Cuidado a pessoas em uso intensivo de drogas precisa ser pautado na ampliação da vida
“Meu coração é cheio de pássaros, por isso nunca me dei bem com gaiolas.”
Esse sentimento de Sérgio Vaz é o mesmo expresso por muitos que já ficaram confinados em comunidades terapêuticas e hospícios. No Brasil, o movimento antimanicomial vem construindo uma política de cuidados para a área de saúde mental e para pessoas com uso intensivo de álcool e outras drogas, baseado no cuidado em liberdade, no respeito à autonomia e aos direitos humanos. Uma política que vinha sendo implantada durante diferentes governos e que teve, nas gestões do PT, um grande investimento. Nela foi construída uma rede de atenção psicossocial, com moradias assistidas e centros de cuidados abertos, como os Caps (Centros de Atenção Psicossocial), num movimento de substituição aos leitos em serviços fechados.
Durante o governo Jair Bolsonaro (PL), essa lógica de cuidados se inverteu, e o financiamento priorizou fortemente serviços fechados, como os hospitais psiquiátricos e comunidades terapêuticas (CTs), que são entidades privadas que trabalham com a lógica da privação de liberdade para tratamento de pessoas que fazem uso problemático de drogas. Uma ruptura com os princípios de uma política pautada pelo cuidado em liberdade. Um levantamento do Cebrap (Centro Brasileiro de Análise e Planejamento) apontou que as CTs receberam, entre 2017 e 2020, o total de R$ 560 milhões do poder público. Na esfera federal, o aumento, em valores corrigidos, foi de cerca de 109%. Por outro lado, houve um desinvestimento na rede aberta de cuidados psicossociais. Em 2021, os Caps-AD (álcool e drogas) tiveram apenas um terço do orçamento das comunidades terapêuticas. Uma inversão da política pautada pela mudança nos valores que a conformam.
Uma Inspeção Nacional em Comunidades Terapêuticas foi realizada em outubro de 2017, nas cinco regiões do Brasil, pelo Conselho Federal de Psicologia, Mecanismo Nacional de Prevenção e Combate à Tortura e Procuradoria Federal dos Direitos do Cidadão/Ministério Público Federal. Na grande maioria das CTs inspecionadas, a privação de liberdade era o eixo condutor, em 60% destas o castigo e punição eram usados como tratamento e, em 86%, foi registrada a prática de restrição à liberdade religiosa.

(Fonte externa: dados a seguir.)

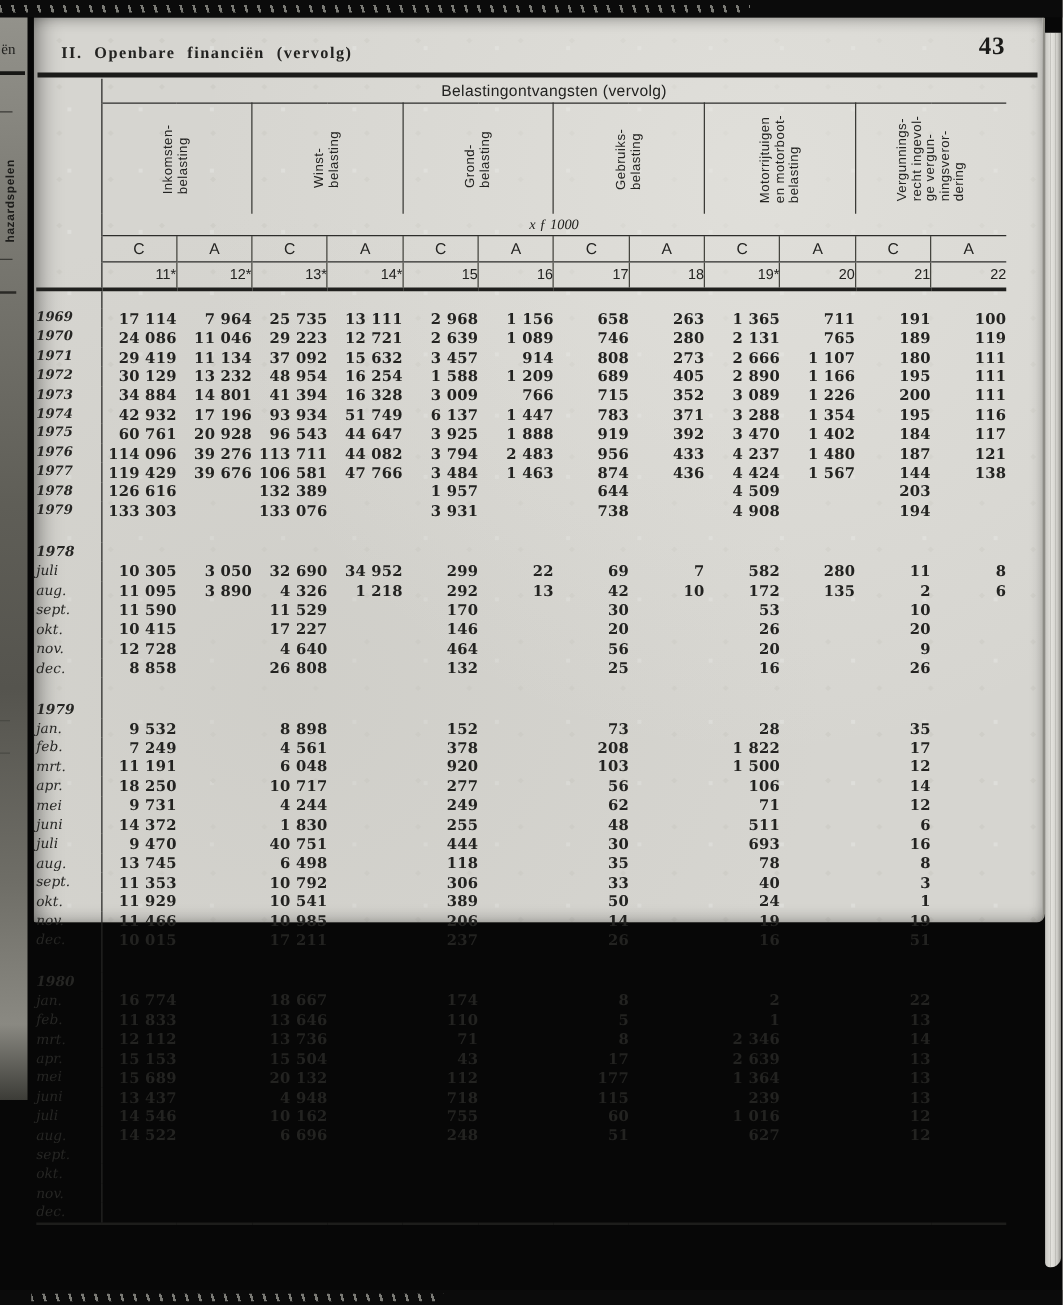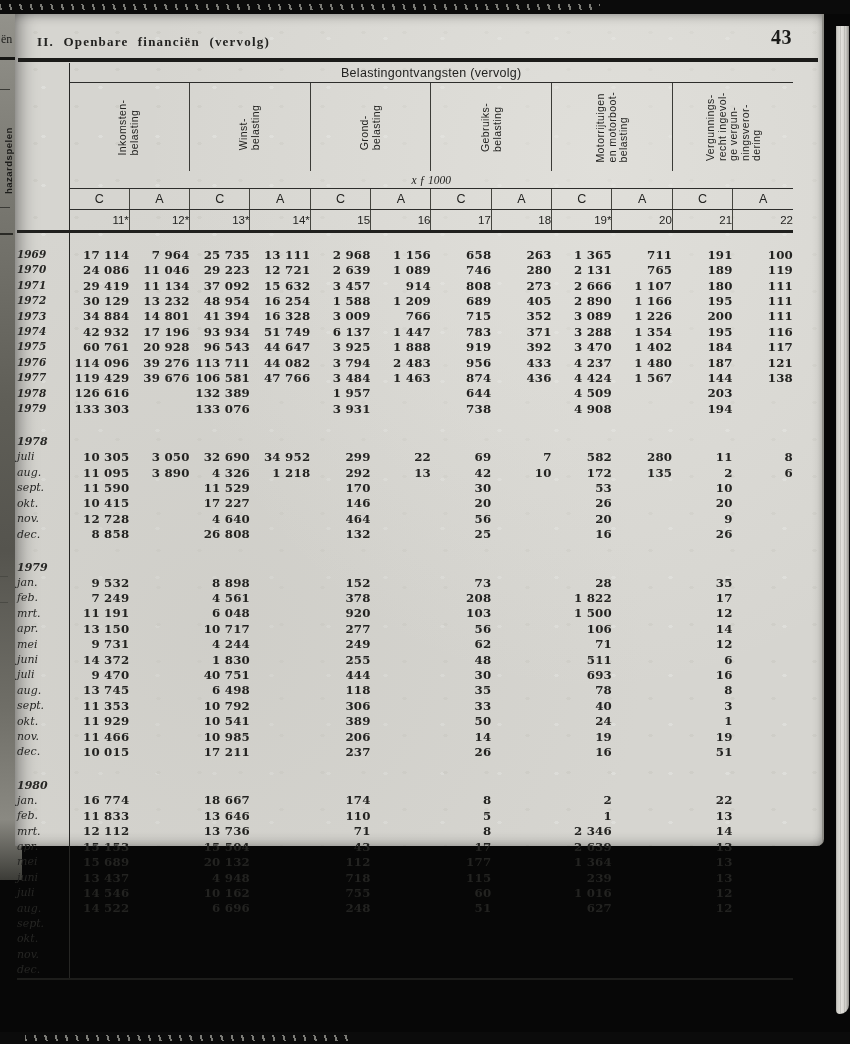"II. Openbare financiën (vervolg)" .page { height: 832px -> 724px; left: 15px -> 27px }
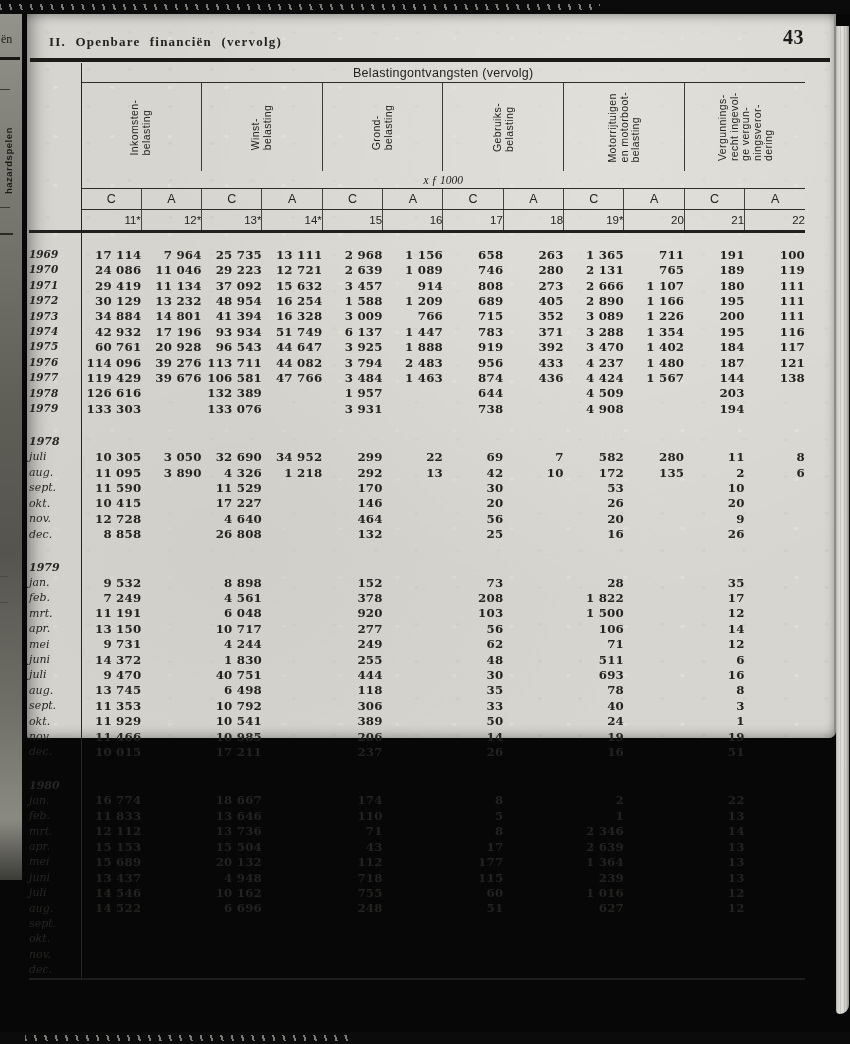"13 150" td.val { text: 13 150 -> 18 250 }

O tema da “guerra às drogas” é atravessado por grandes interesses econômicos e políticos e tem sido um cenário de justificativa para o exercício de muitas formas de violências e controle, particularmente com a população preta, pobre, vivendo em comunidades e em situação de rua. O município de São Paulo tem sido palco de sucessivas políticas que visam higienizar o centro com o uso da violência e das internações compulsórias em CTs das pessoas em situação de rua. Projetos que violam cotidianamente a garantia de direitos. Violência não se resolve com violência!
Internacionalmente e em muitos municípios brasileiros, temos experiências e pesquisas que afirmam que o cuidado a pessoas em uso intensivo de álcool e outras drogas precisa ser pautado na possibilidade de apoio à ampliação da vida, articulando políticas de habitação, trabalho, assistência social, cultura, segurança e saúde. Um morador do “fluxo” em São Paulo disse: “Já fui internado compulsoriamente em CT mais de 20 vezes. Não adianta nada, volto pra mesma rua, pra mesma vida!” O investimento em CT não é um investimento na vida das pessoas. Precisamos fortalecer políticas de cuidado pautadas no cuidado em liberdade e na defesa de direitos. No Brasil, a detenção em comunidades terapêuticas também tem cor e classe. Pretos, pobres e pessoas em situação de rua são os que mais são internados, mesmo contra sua vontade.
Sabemos que os governos são atravessados por diferentes forças e que governar exige um movimento de composição. Fazer isso sem perder a coerência com os princípios que o orientam é um desafio. A criação do Departamento de Apoio às Comunidades Terapêuticas no Ministério do Desenvolvimento e Assistência Social, Família e Combate à Fome dialoga com os interesses destas, rompendo com a perspectiva de defesa da vida aqui defendida.
Estamos no início de um novo governo, que fez renascer no Brasil a esperança em um mundo que supere a enorme desigualdade social e que seja pautado pelo compromisso com a defesa dos direitos. Temos certeza de que este esperançar também será assegurado às pessoas que demandam cuidados nessa área, com políticas intersetoriais que avancem na direção do sonho, alimentado por tantos, de acesso ao direito ao cuidado em liberdade.
Como nos lembra Pessoa: “O homem é do tamanho de seu sonho”. No governo Lula, o Brasil também o será.
Artigo publicado originalmente na Folha de S.Paulo.